The library brnoeth.lib provides an implementation of the Brill-Noether algorithm for solving the Riemann-Roch problem and applications to Algebraic Geometry codes. The procedures can be applied to plane (singular) curves defined over a prime field of positive characteristic.

 
LIB "brnoeth.lib";
ring s=2,(x,y),lp;            // characteristic 2
poly f=x3y+y3+x;              // the Klein quartic
list KLEIN=Adj_div(f);        // compute the conductor
==> Computing affine singular points ... 
==> Computing all points at infinity ... 
==> Computing affine singular places ... 
==> Computing singular places at infinity ... 
==> Computing non-singular places at infinity ... 

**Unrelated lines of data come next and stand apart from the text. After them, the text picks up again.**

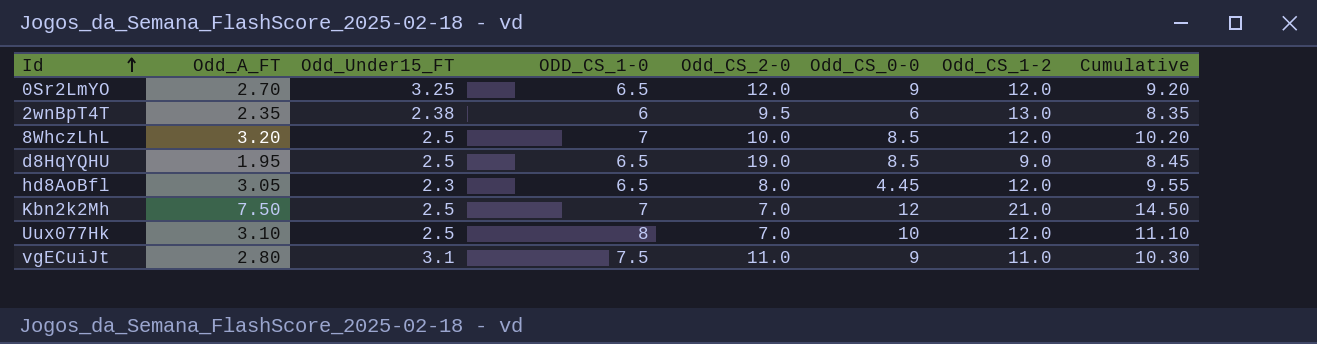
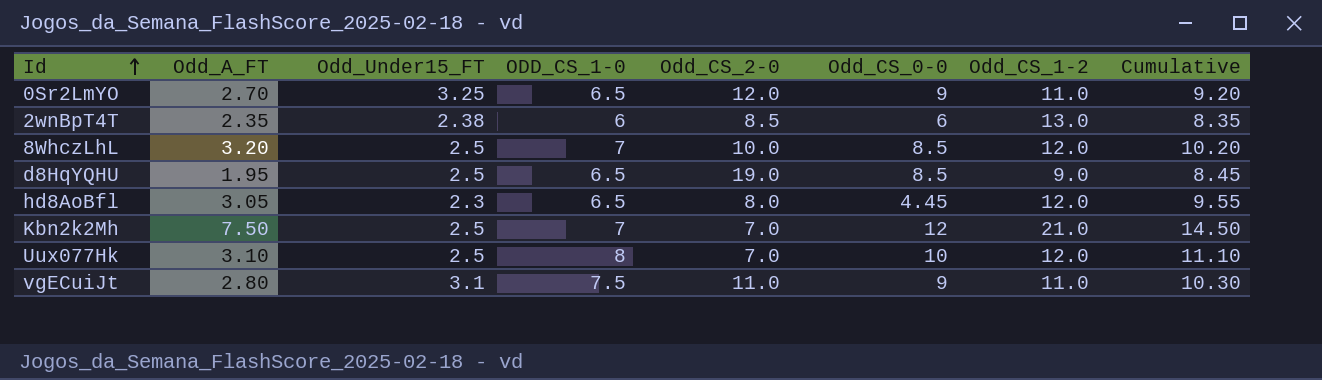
0Sr2LmYO | Odd_CS_1-2: 12.0 -> 11.0
2wnBpT4T | Odd_CS_2-0: 9.5 -> 8.5

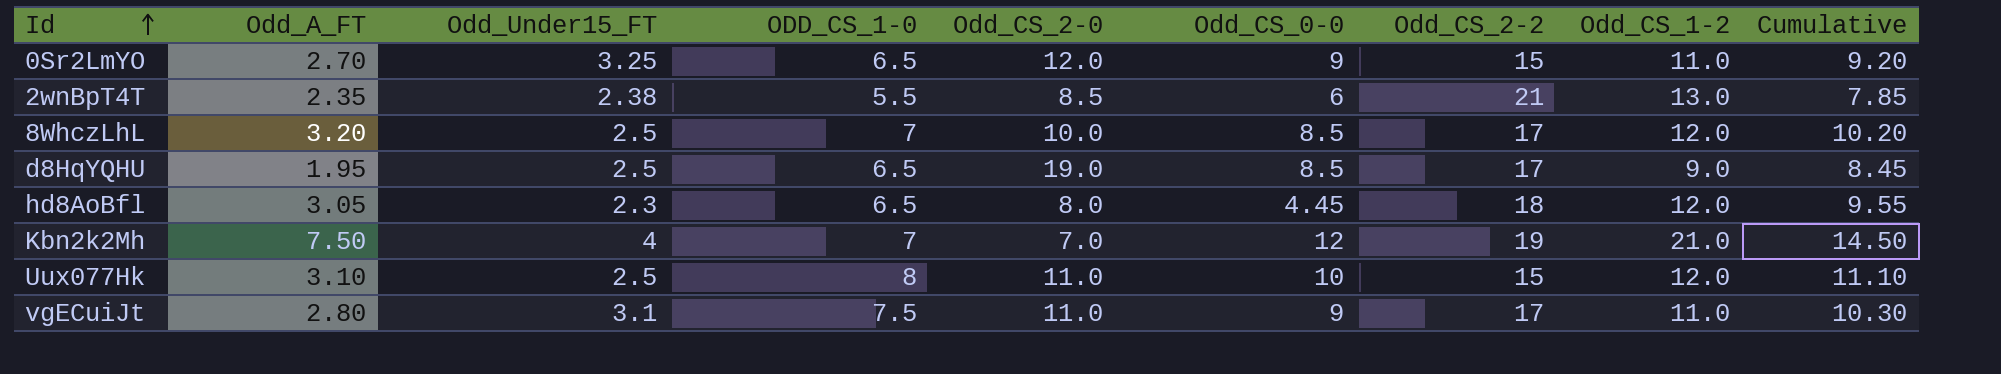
column Odd_CS_2-2 | position: none -> 7
2wnBpT4T | ODD_CS_1-0: 6 -> 5.5
2wnBpT4T | Cumulative: 8.35 -> 7.85
Kbn2k2Mh | Odd_Under15_FT: 2.5 -> 4
Uux077Hk | Odd_CS_2-0: 7.0 -> 11.0

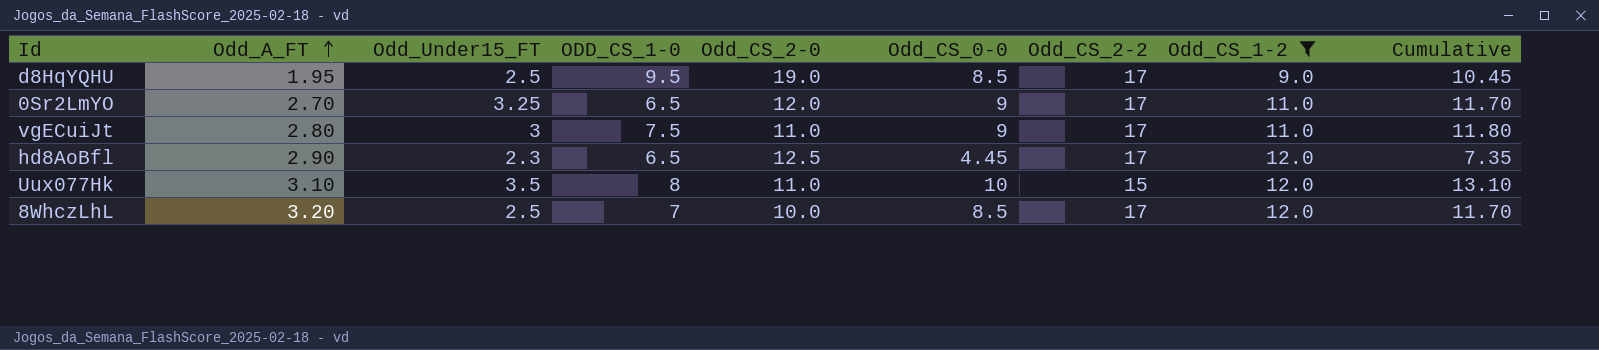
filter: none -> Odd_CS_1-2 <= 12.0
row order: Id ascending -> Odd_A_FT ascending
column Cumulative | formula: [Odd_A_FT] + [ODD_CS_1-0] -> [Odd_A_FT] + [Odd_CS_0-0]
d8HqYQHU | ODD_CS_1-0: 6.5 -> 9.5
0Sr2LmYO | Odd_CS_2-2: 15 -> 17
vgECuiJt | Odd_Under15_FT: 3.1 -> 3
hd8AoBfl | Odd_A_FT: 3.05 -> 2.90
hd8AoBfl | Odd_CS_2-0: 8.0 -> 12.5
hd8AoBfl | Odd_CS_2-2: 18 -> 17
Uux077Hk | Odd_Under15_FT: 2.5 -> 3.5

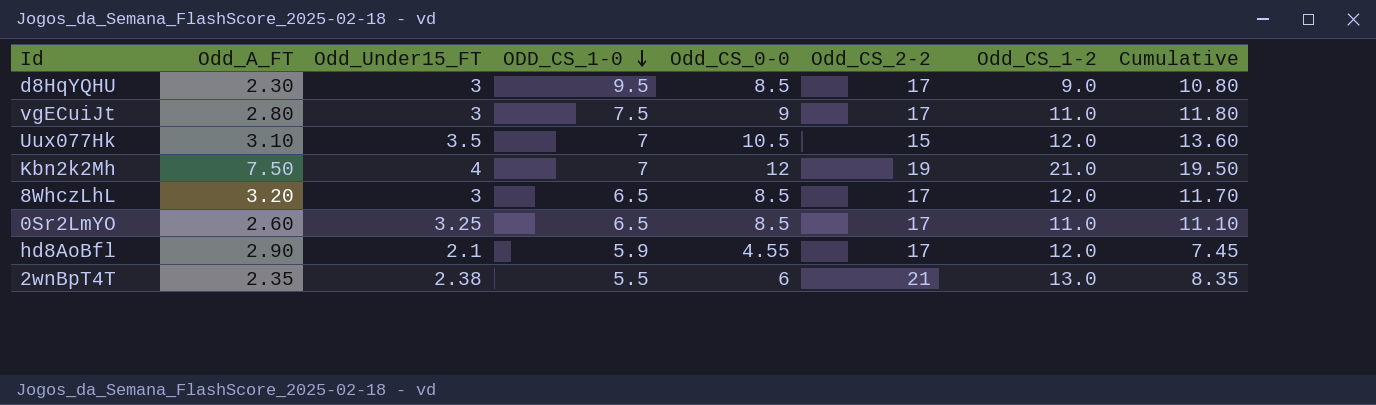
filter: Odd_CS_1-2 <= 12.0 -> none
row order: Odd_A_FT ascending -> ODD_CS_1-0 descending
column Odd_CS_2-0 | position: 5 -> none
d8HqYQHU | Odd_A_FT: 1.95 -> 2.30
d8HqYQHU | Odd_Under15_FT: 2.5 -> 3
d8HqYQHU | Cumulative: 10.45 -> 10.80
Uux077Hk | ODD_CS_1-0: 8 -> 7
Uux077Hk | Odd_CS_0-0: 10 -> 10.5
Uux077Hk | Cumulative: 13.10 -> 13.60
8WhczLhL | Odd_Under15_FT: 2.5 -> 3
8WhczLhL | ODD_CS_1-0: 7 -> 6.5
0Sr2LmYO | Odd_A_FT: 2.70 -> 2.60
0Sr2LmYO | Odd_CS_0-0: 9 -> 8.5
0Sr2LmYO | Cumulative: 11.70 -> 11.10
hd8AoBfl | Odd_Under15_FT: 2.3 -> 2.1
hd8AoBfl | ODD_CS_1-0: 6.5 -> 5.9
hd8AoBfl | Odd_CS_0-0: 4.45 -> 4.55
hd8AoBfl | Cumulative: 7.35 -> 7.45

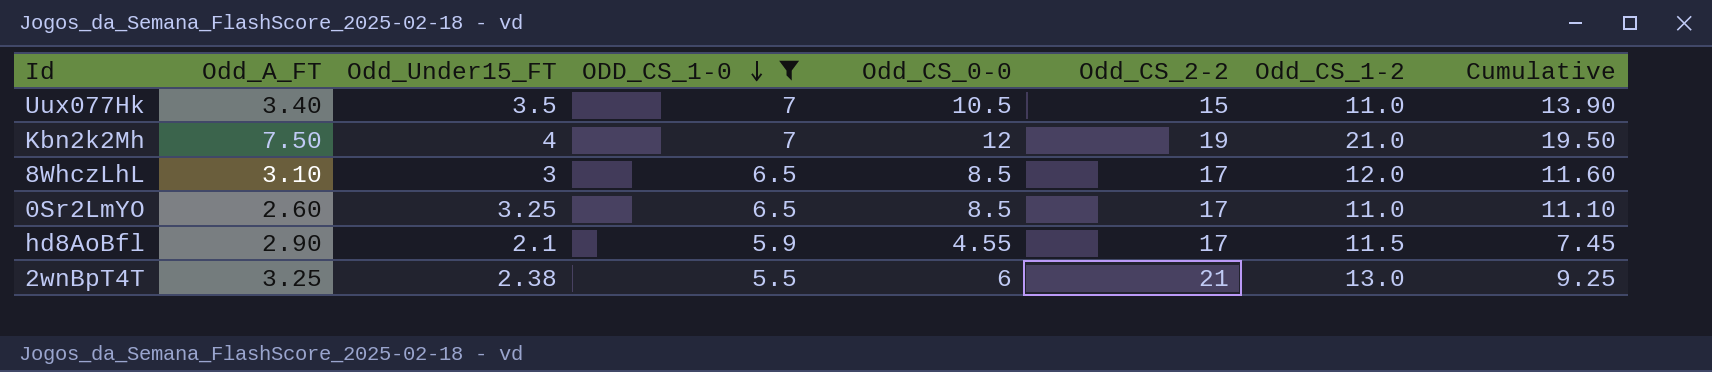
filter: none -> ODD_CS_1-0 <= 7
Uux077Hk | Odd_A_FT: 3.10 -> 3.40
Uux077Hk | Odd_CS_1-2: 12.0 -> 11.0
Uux077Hk | Cumulative: 13.60 -> 13.90
8WhczLhL | Odd_A_FT: 3.20 -> 3.10
8WhczLhL | Cumulative: 11.70 -> 11.60
hd8AoBfl | Odd_CS_1-2: 12.0 -> 11.5
2wnBpT4T | Odd_A_FT: 2.35 -> 3.25
2wnBpT4T | Cumulative: 8.35 -> 9.25

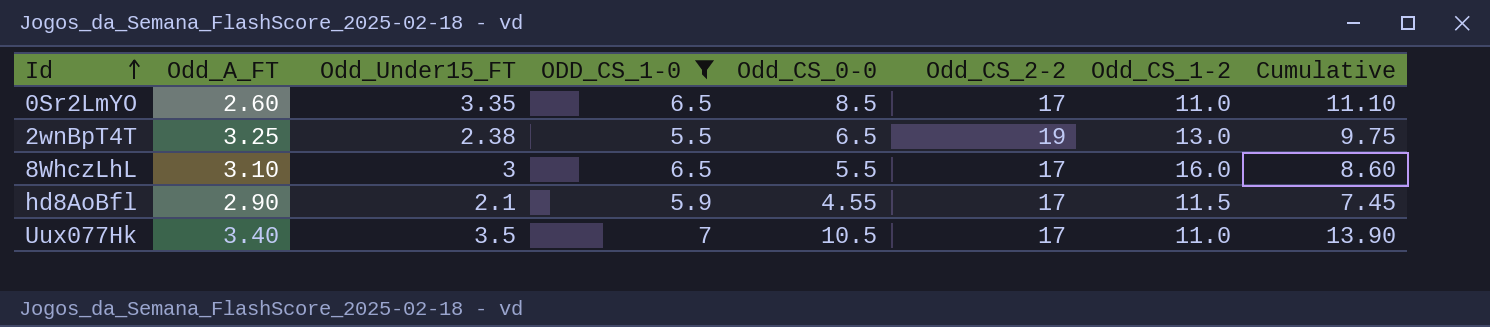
row order: ODD_CS_1-0 descending -> Id ascending
row Kbn2k2Mh: 7.50 | 4 | 7 | 12 | 19 | 21.0 | 19.50 -> none
0Sr2LmYO | Odd_Under15_FT: 3.25 -> 3.35
2wnBpT4T | Odd_CS_0-0: 6 -> 6.5
2wnBpT4T | Odd_CS_2-2: 21 -> 19
2wnBpT4T | Cumulative: 9.25 -> 9.75
8WhczLhL | Odd_CS_0-0: 8.5 -> 5.5
8WhczLhL | Odd_CS_1-2: 12.0 -> 16.0
8WhczLhL | Cumulative: 11.60 -> 8.60
Uux077Hk | Odd_CS_2-2: 15 -> 17

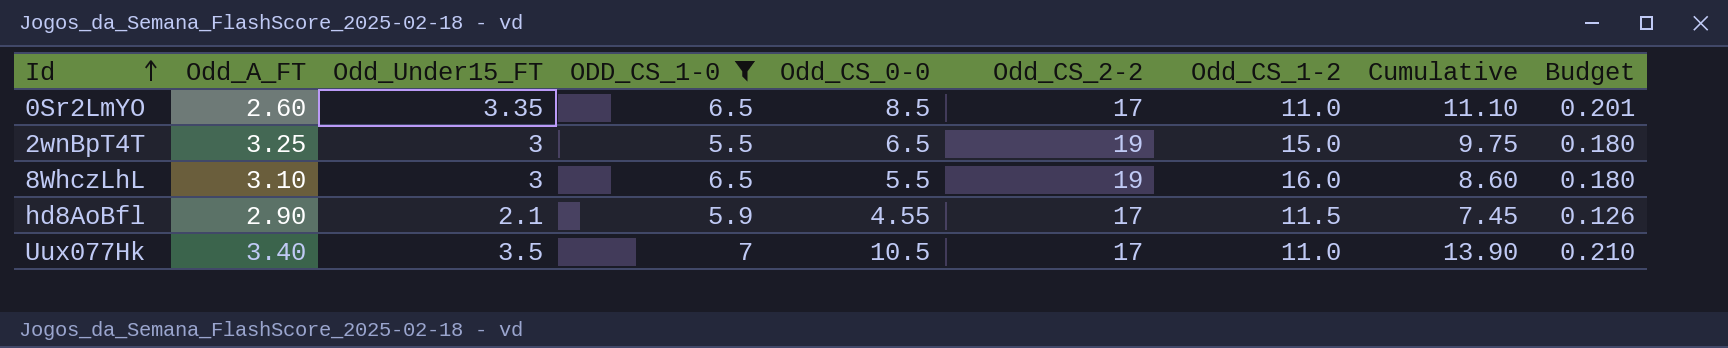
column Budget | formula: none -> [Odd_Under15_FT] * 0.06
2wnBpT4T | Odd_Under15_FT: 2.38 -> 3
2wnBpT4T | Odd_CS_1-2: 13.0 -> 15.0
8WhczLhL | Odd_CS_2-2: 17 -> 19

==> Adjunction divisor computed successfully
==>  
==> The genus of the curve is 3
KLEIN=NSplaces(1..3,KLEIN);   // computes places up to degree 3
==> Computing non-singular affine places of degree 1 ... 
==> Computing non-singular affine places of degree 2 ... 
==> Computing non-singular affine places of degree 3 ... 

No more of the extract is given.